§ **Data for this task**:
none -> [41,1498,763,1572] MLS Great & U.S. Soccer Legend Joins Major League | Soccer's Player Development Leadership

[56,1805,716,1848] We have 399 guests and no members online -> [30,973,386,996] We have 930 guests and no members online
==
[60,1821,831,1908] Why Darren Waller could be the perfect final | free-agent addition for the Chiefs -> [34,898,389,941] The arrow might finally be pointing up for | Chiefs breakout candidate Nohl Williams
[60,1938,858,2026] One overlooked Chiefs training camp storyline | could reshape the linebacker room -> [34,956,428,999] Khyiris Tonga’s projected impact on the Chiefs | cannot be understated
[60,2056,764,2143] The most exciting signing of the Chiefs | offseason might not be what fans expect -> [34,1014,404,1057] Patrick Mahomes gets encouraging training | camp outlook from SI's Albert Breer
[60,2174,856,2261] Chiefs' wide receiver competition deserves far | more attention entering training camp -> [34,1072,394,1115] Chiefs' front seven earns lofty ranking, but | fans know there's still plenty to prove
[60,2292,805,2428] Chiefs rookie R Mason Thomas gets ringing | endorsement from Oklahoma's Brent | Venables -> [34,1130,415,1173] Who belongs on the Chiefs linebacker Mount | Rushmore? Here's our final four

§ **About this exercise**: Using the listing above, return word for word each line from the one that has "none -> [41,1498,763,1572]" through the one that has "[56,1805,716,1848] We have", and no line outside that range.

§ **Task response**:
none -> [41,1498,763,1572] MLS Great & U.S. Soccer Legend Joins Major League | Soccer's Player Development Leadership

[56,1805,716,1848] We have 399 guests and no members online -> [30,973,386,996] We have 930 guests and no members online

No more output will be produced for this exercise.